**What to work on**. Among the records below, find the line that has "[414,308,641,322] [53,324,672,339] [53,341,638,356]"; from there, give the lines again exactly, and stop after the line that has "[321,44,422,67] Write-up -> (279, 61) none".

[Supplied records — start]

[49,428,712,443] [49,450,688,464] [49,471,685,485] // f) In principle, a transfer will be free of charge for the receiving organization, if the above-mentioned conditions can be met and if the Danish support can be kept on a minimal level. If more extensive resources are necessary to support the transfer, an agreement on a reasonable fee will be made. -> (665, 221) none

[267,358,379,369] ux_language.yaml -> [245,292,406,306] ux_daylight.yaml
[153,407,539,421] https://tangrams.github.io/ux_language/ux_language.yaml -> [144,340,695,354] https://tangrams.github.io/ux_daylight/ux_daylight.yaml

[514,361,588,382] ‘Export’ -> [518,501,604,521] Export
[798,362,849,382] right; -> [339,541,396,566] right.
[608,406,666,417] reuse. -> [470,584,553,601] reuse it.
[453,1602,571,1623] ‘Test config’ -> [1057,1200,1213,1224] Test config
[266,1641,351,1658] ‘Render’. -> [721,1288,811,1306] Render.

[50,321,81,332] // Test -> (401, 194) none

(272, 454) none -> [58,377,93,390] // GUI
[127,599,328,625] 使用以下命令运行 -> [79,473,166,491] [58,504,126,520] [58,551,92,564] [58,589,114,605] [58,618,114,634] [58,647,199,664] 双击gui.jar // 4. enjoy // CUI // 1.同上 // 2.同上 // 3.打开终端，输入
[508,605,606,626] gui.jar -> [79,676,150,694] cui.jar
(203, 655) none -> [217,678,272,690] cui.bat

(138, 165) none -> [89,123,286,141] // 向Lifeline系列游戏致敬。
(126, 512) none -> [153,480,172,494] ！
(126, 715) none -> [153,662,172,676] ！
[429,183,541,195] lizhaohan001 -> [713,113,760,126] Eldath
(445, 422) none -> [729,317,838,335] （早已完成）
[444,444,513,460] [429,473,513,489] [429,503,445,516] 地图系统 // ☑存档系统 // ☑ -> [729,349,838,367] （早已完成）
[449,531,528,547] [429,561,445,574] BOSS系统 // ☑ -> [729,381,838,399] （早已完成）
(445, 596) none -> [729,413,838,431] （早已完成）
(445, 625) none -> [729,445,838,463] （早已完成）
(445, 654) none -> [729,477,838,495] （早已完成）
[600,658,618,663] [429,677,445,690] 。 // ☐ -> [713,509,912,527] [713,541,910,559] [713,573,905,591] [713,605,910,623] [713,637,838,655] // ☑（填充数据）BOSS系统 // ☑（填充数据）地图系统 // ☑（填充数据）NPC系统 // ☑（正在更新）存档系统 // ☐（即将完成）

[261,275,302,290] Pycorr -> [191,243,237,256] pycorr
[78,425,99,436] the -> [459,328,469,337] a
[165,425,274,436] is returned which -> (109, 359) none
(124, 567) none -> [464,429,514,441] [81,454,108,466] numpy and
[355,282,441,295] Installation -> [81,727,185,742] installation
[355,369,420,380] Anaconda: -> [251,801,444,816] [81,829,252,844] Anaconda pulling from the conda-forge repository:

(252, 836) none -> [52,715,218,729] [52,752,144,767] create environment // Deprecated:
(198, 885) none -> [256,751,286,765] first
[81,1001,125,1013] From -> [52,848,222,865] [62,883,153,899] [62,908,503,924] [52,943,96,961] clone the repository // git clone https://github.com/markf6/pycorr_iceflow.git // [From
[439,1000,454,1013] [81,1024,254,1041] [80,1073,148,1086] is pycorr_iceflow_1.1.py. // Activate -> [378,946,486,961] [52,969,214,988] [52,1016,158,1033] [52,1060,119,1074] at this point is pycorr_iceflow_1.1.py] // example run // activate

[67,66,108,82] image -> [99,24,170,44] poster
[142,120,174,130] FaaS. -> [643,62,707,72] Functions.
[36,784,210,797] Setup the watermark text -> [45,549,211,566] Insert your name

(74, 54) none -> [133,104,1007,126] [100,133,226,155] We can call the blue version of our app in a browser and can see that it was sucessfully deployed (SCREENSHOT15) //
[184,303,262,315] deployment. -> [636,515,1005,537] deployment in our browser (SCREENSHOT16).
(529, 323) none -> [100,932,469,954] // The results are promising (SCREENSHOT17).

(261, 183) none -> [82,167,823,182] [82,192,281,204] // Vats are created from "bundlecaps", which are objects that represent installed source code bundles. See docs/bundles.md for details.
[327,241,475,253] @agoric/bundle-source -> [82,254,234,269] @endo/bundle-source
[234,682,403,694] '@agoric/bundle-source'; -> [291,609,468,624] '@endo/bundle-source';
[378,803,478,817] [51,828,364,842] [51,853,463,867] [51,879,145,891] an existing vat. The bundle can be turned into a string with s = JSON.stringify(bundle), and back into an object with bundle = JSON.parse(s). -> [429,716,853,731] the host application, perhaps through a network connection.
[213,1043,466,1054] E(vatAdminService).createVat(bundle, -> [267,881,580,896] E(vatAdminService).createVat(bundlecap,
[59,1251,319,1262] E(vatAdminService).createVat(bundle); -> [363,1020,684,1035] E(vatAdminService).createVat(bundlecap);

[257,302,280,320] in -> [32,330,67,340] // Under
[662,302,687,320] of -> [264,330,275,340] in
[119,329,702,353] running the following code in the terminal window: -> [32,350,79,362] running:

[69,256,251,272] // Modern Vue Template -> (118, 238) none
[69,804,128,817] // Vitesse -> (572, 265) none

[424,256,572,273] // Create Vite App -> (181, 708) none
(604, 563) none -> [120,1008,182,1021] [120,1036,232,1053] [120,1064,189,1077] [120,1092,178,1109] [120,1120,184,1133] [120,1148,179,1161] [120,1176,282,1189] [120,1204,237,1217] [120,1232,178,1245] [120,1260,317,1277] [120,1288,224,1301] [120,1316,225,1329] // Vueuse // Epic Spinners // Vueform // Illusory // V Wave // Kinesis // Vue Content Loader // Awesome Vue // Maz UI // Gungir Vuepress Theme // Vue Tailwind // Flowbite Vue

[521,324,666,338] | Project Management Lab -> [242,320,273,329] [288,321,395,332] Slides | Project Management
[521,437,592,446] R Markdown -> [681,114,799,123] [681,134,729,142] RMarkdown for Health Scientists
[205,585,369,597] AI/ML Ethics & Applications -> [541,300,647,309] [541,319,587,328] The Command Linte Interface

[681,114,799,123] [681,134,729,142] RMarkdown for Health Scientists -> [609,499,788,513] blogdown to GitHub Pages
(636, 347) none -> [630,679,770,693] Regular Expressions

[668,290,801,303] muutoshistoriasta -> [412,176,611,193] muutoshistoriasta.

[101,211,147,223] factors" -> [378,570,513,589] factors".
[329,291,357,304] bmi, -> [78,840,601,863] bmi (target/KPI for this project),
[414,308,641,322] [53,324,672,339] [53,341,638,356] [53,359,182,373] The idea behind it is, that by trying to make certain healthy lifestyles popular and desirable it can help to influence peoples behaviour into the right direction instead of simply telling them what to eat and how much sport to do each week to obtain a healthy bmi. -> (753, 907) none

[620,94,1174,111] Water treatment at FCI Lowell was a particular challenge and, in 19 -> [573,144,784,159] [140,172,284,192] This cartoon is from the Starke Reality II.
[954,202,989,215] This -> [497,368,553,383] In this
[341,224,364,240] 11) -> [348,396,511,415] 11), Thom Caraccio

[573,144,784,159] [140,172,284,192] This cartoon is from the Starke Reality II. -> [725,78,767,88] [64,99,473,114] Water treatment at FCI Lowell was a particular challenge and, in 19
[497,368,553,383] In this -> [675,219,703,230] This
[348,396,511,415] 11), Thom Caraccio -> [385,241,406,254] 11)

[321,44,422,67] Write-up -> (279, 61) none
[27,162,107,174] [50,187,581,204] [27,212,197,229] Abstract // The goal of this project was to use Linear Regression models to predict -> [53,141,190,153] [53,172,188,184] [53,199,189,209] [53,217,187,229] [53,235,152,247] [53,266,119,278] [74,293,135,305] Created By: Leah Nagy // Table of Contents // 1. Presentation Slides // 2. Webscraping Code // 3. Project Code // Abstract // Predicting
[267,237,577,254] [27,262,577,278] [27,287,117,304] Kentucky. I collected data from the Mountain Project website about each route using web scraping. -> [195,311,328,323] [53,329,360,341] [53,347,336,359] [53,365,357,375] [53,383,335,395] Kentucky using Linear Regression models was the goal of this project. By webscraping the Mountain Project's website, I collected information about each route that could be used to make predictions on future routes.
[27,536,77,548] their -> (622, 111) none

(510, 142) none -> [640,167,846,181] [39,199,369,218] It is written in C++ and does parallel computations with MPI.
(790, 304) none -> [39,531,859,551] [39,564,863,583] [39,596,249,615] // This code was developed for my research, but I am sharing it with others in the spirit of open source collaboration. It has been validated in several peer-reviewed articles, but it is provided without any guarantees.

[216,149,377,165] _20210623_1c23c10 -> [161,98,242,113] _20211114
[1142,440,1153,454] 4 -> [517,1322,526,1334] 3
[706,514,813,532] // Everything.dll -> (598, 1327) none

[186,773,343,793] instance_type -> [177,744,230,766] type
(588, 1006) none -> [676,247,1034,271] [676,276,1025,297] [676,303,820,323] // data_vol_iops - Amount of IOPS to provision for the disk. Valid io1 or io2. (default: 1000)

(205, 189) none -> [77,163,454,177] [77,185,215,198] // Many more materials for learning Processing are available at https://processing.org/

[Supplied records — finish]

**Answer section**.
[414,308,641,322] [53,324,672,339] [53,341,638,356] [53,359,182,373] The idea behind it is, that by trying to make certain healthy lifestyles popular and desirable it can help to influence peoples behaviour into the right direction instead of simply telling them what to eat and how much sport to do each week to obtain a healthy bmi. -> (753, 907) none

[620,94,1174,111] Water treatment at FCI Lowell was a particular challenge and, in 19 -> [573,144,784,159] [140,172,284,192] This cartoon is from the Starke Reality II.
[954,202,989,215] This -> [497,368,553,383] In this
[341,224,364,240] 11) -> [348,396,511,415] 11), Thom Caraccio

[573,144,784,159] [140,172,284,192] This cartoon is from the Starke Reality II. -> [725,78,767,88] [64,99,473,114] Water treatment at FCI Lowell was a particular challenge and, in 19
[497,368,553,383] In this -> [675,219,703,230] This
[348,396,511,415] 11), Thom Caraccio -> [385,241,406,254] 11)

[321,44,422,67] Write-up -> (279, 61) none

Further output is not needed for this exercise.